Your reply should contain the whole listing below, repeated exactly, and no images.

▼

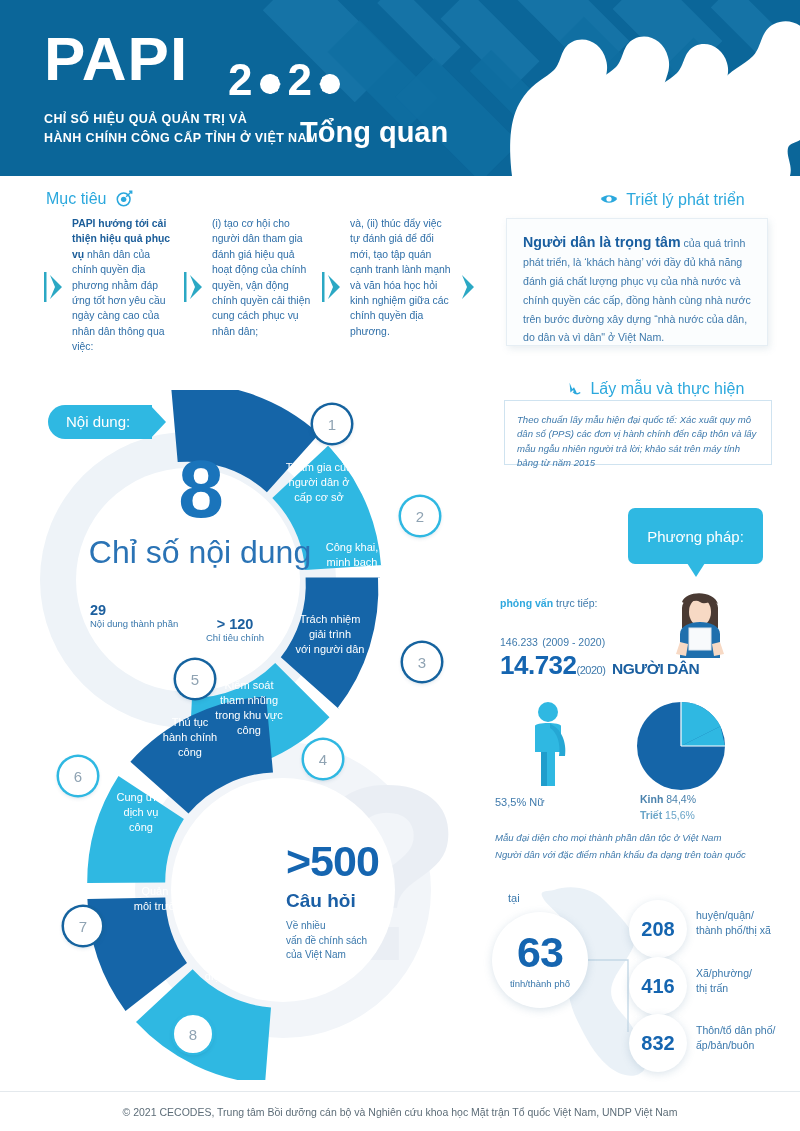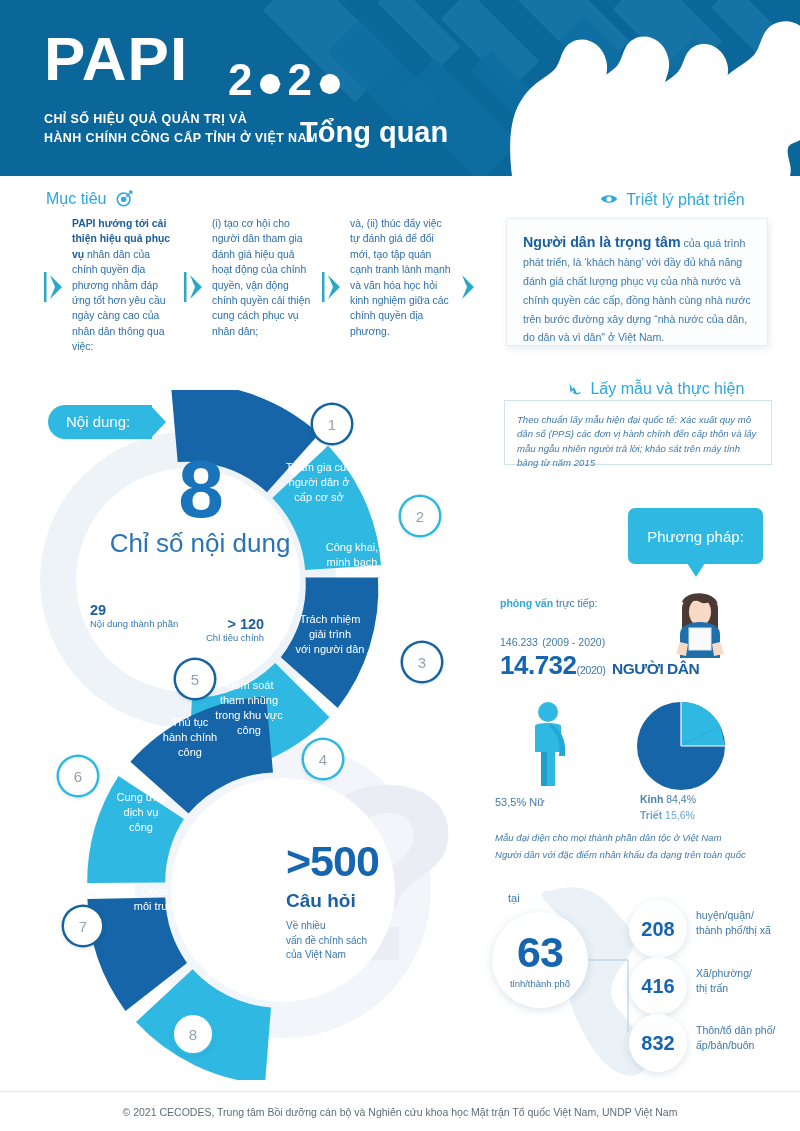--- a/index.html
+++ b/index.html
@@ -75,25 +75,25 @@
     background:#2fb8e2; color:#fff; font-size:15px; line-height:34px;
     border-radius:17px 0 0 17px;
   }
   .pill:after {
     content:""; position:absolute; right:-14px; top:0; width:0; height:0;
     border-top:17px solid transparent; border-bottom:17px solid transparent;
     border-left:16px solid #2fb8e2;
   }
   .wheel-center { position:absolute; left:52px; top:60px; width:240px; text-align:center; }
   .big8 { font-size:82px; font-weight:bold; color:#1a74bb; line-height:.95; letter-spacing:-2px; }
-  .csnd { font-size:26px; color:#2a73b5; margin-top:0; font-weight:normal;}
+  .csnd { font-size:32px; color:#2a73b5; margin-top:6px; font-weight:normal;}
   .stat29 { position:absolute; left:62px; top:212px; text-align:left; }
   .stat29 .n { font-size:14.5px; font-weight:bold; color:#1c5f9e; }
   .stat29 .l { font-size:9.5px; color:#3a78ac; }
-  .stat120 { position:absolute; left:178px; top:226px; text-align:right; }
+  .stat120 { position:absolute; left:178px; top:226px; text-align:center; }
   .stat120 .n { font-size:14.5px; font-weight:bold; color:#1c5f9e; }
   .stat120 .l { font-size:9.5px; color:#3a78ac; }
 
   .seg-label { position:absolute; color:#fff; font-size:11px; line-height:1.35; text-align:center; pointer-events:none; }
   .seg-num {
     position:absolute; width:38px; height:38px; border-radius:50%;
     background:#fff; border:2.5px solid #fff; box-shadow:0 2px 5px rgba(30,80,120,.28);
     display:flex; align-items:center; justify-content:center;
     font-size:15px; color:#8fa3b3; font-weight:normal;
   }

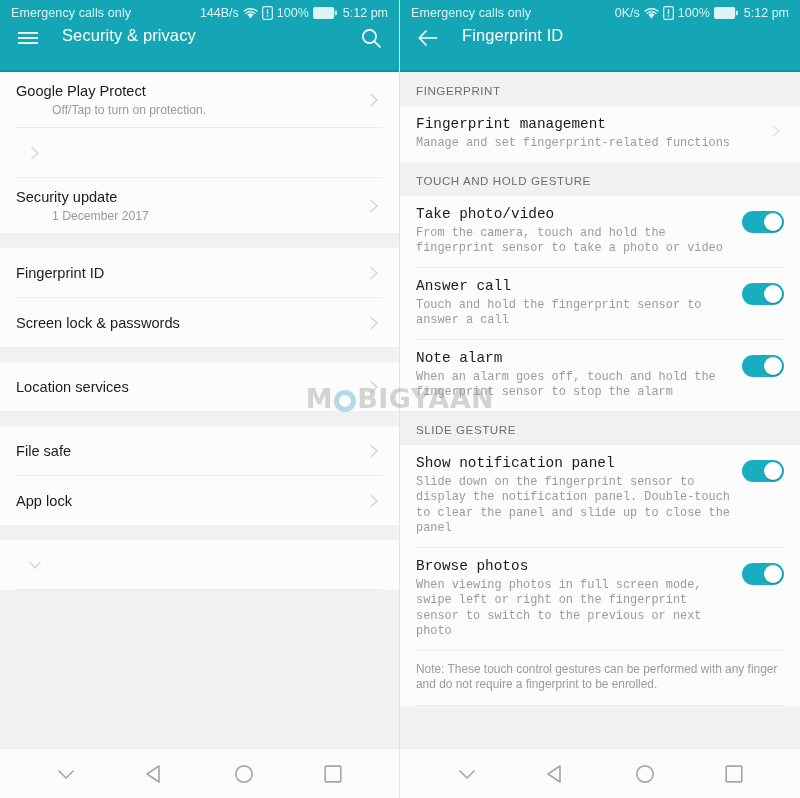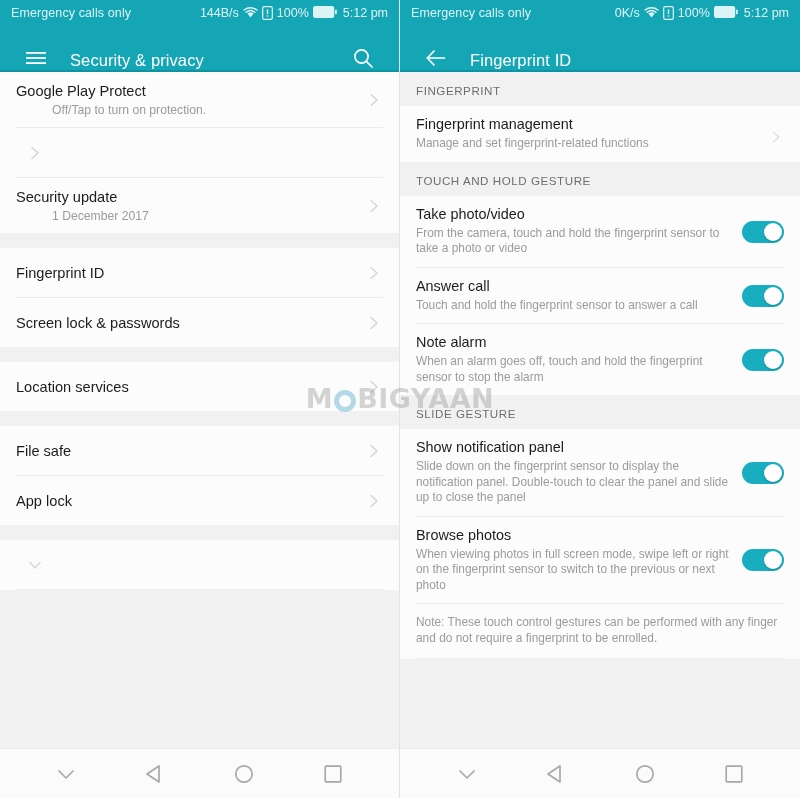--- a/index.html
+++ b/index.html
@@ -18,30 +18,30 @@
   }
   .phone.left { border-right: 1px solid #e3e3e3; }
 
   
   .statusbar {
     height: 26px; background: #15a6b6; color: #ddf4f6;
     display: flex; align-items: center; padding: 12px 11px;
     font-size: 12.5px; flex: 0 0 26px;
   }
   .sb-left { flex: 0 0 auto; letter-spacing: .1px; }
-  .sb-right { margin-left: auto; display: flex; gap: 4px; }
+  .sb-right { margin-left: auto; display: flex; align-items: center; gap: 4px; }
   .sb-net { font-size: 12.5px; }
   .sb-pct { font-size: 12.5px; }
   .sb-time { font-size: 12.5px; margin-left: 2px; }
   .ic { display: inline-block; line-height: 0; }
 
   
   .appbar {
     height: 44px; background: #15a6b6; color: #ffffff;
-    display: flex; align-items: flex-end; padding: 0 24px;
+    display: flex; align-items: flex-start; padding: 0 16px;
     flex: 0 0 44px;
   }
   .appbar .nav-ic { width: 24px; height: 24px; flex: 0 0 24px; }
   .appbar .title {
     font-size: 16.5px; margin-left: 22px; font-weight: 400; color: #fff;
     letter-spacing: .1px;
   }
   .appbar .spacer { flex: 1 1 auto; }
   .appbar .action { width: 24px; height: 24px; }
 
@@ -61,22 +61,23 @@
   .row .t2 { font-size: 12.2px; color: #9b9b9b; line-height: 16px; margin-top: 1px; margin-left: 36px; }
   .row .chev { flex: 0 0 18px; margin-left: 10px; opacity: .55; }
   .divider { height: 1px; background: #ececec; margin-left: 16px; margin-right: 16px; }
 
   
   .sechead {
     font-size: 11.6px; color: #6d6d6d; letter-spacing: .55px;
     padding: 12px 16px 9px 16px; background: #f1f1f1; font-weight: 400;
   }
   .rrow {
-    display: flex; align-items: center; padding: 9px 16px 10px 16px;
+    display: flex; align-items: flex-start; padding: 9px 16px 10px 16px;
     background: #fcfcfc;
+    font-family: Liberation Mono, monospace;
   }
   .rrow .texts { flex: 1 1 auto; min-width: 0; padding-right: 12px; }
   .rrow .t1 { font-size: 14.4px; color: #1c1c1c; line-height: 19px; }
   .rrow .t2 { font-size: 11.9px; color: #9b9b9b; line-height: 15.5px; margin-top: 2px; }
   .rrow .rt { flex: 0 0 auto; padding-top: 6px; }
   .rrow .chev { flex: 0 0 16px; opacity: .5; padding-top: 8px; }
 
   .toggle {
     width: 42px; height: 22px; border-radius: 11px; background: #18aec0;
     position: relative; display: inline-block;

▲

▸ Reply:
--- a/index.html
+++ b/index.html
@@ -75,25 +75,25 @@
     background:#2fb8e2; color:#fff; font-size:15px; line-height:34px;
     border-radius:17px 0 0 17px;
   }
   .pill:after {
     content:""; position:absolute; right:-14px; top:0; width:0; height:0;
     border-top:17px solid transparent; border-bottom:17px solid transparent;
     border-left:16px solid #2fb8e2;
   }
   .wheel-center { position:absolute; left:52px; top:60px; width:240px; text-align:center; }
   .big8 { font-size:82px; font-weight:bold; color:#1a74bb; line-height:.95; letter-spacing:-2px; }
-  .csnd { font-size:26px; color:#2a73b5; margin-top:0; font-weight:normal;}
+  .csnd { font-size:32px; color:#2a73b5; margin-top:6px; font-weight:normal;}
   .stat29 { position:absolute; left:62px; top:212px; text-align:left; }
   .stat29 .n { font-size:14.5px; font-weight:bold; color:#1c5f9e; }
   .stat29 .l { font-size:9.5px; color:#3a78ac; }
-  .stat120 { position:absolute; left:178px; top:226px; text-align:right; }
+  .stat120 { position:absolute; left:178px; top:226px; text-align:center; }
   .stat120 .n { font-size:14.5px; font-weight:bold; color:#1c5f9e; }
   .stat120 .l { font-size:9.5px; color:#3a78ac; }
 
   .seg-label { position:absolute; color:#fff; font-size:11px; line-height:1.35; text-align:center; pointer-events:none; }
   .seg-num {
     position:absolute; width:38px; height:38px; border-radius:50%;
     background:#fff; border:2.5px solid #fff; box-shadow:0 2px 5px rgba(30,80,120,.28);
     display:flex; align-items:center; justify-content:center;
     font-size:15px; color:#8fa3b3; font-weight:normal;
   }

--- a/index.html
+++ b/index.html
@@ -18,30 +18,30 @@
   }
   .phone.left { border-right: 1px solid #e3e3e3; }
 
   
   .statusbar {
     height: 26px; background: #15a6b6; color: #ddf4f6;
     display: flex; align-items: center; padding: 12px 11px;
     font-size: 12.5px; flex: 0 0 26px;
   }
   .sb-left { flex: 0 0 auto; letter-spacing: .1px; }
-  .sb-right { margin-left: auto; display: flex; gap: 4px; }
+  .sb-right { margin-left: auto; display: flex; align-items: center; gap: 4px; }
   .sb-net { font-size: 12.5px; }
   .sb-pct { font-size: 12.5px; }
   .sb-time { font-size: 12.5px; margin-left: 2px; }
   .ic { display: inline-block; line-height: 0; }
 
   
   .appbar {
     height: 44px; background: #15a6b6; color: #ffffff;
-    display: flex; align-items: flex-end; padding: 0 24px;
+    display: flex; align-items: flex-start; padding: 0 16px;
     flex: 0 0 44px;
   }
   .appbar .nav-ic { width: 24px; height: 24px; flex: 0 0 24px; }
   .appbar .title {
     font-size: 16.5px; margin-left: 22px; font-weight: 400; color: #fff;
     letter-spacing: .1px;
   }
   .appbar .spacer { flex: 1 1 auto; }
   .appbar .action { width: 24px; height: 24px; }
 
@@ -61,22 +61,23 @@
   .row .t2 { font-size: 12.2px; color: #9b9b9b; line-height: 16px; margin-top: 1px; margin-left: 36px; }
   .row .chev { flex: 0 0 18px; margin-left: 10px; opacity: .55; }
   .divider { height: 1px; background: #ececec; margin-left: 16px; margin-right: 16px; }
 
   
   .sechead {
     font-size: 11.6px; color: #6d6d6d; letter-spacing: .55px;
     padding: 12px 16px 9px 16px; background: #f1f1f1; font-weight: 400;
   }
   .rrow {
-    display: flex; align-items: center; padding: 9px 16px 10px 16px;
+    display: flex; align-items: flex-start; padding: 9px 16px 10px 16px;
     background: #fcfcfc;
+    font-family: Liberation Mono, monospace;
   }
   .rrow .texts { flex: 1 1 auto; min-width: 0; padding-right: 12px; }
   .rrow .t1 { font-size: 14.4px; color: #1c1c1c; line-height: 19px; }
   .rrow .t2 { font-size: 11.9px; color: #9b9b9b; line-height: 15.5px; margin-top: 2px; }
   .rrow .rt { flex: 0 0 auto; padding-top: 6px; }
   .rrow .chev { flex: 0 0 16px; opacity: .5; padding-top: 8px; }
 
   .toggle {
     width: 42px; height: 22px; border-radius: 11px; background: #18aec0;
     position: relative; display: inline-block;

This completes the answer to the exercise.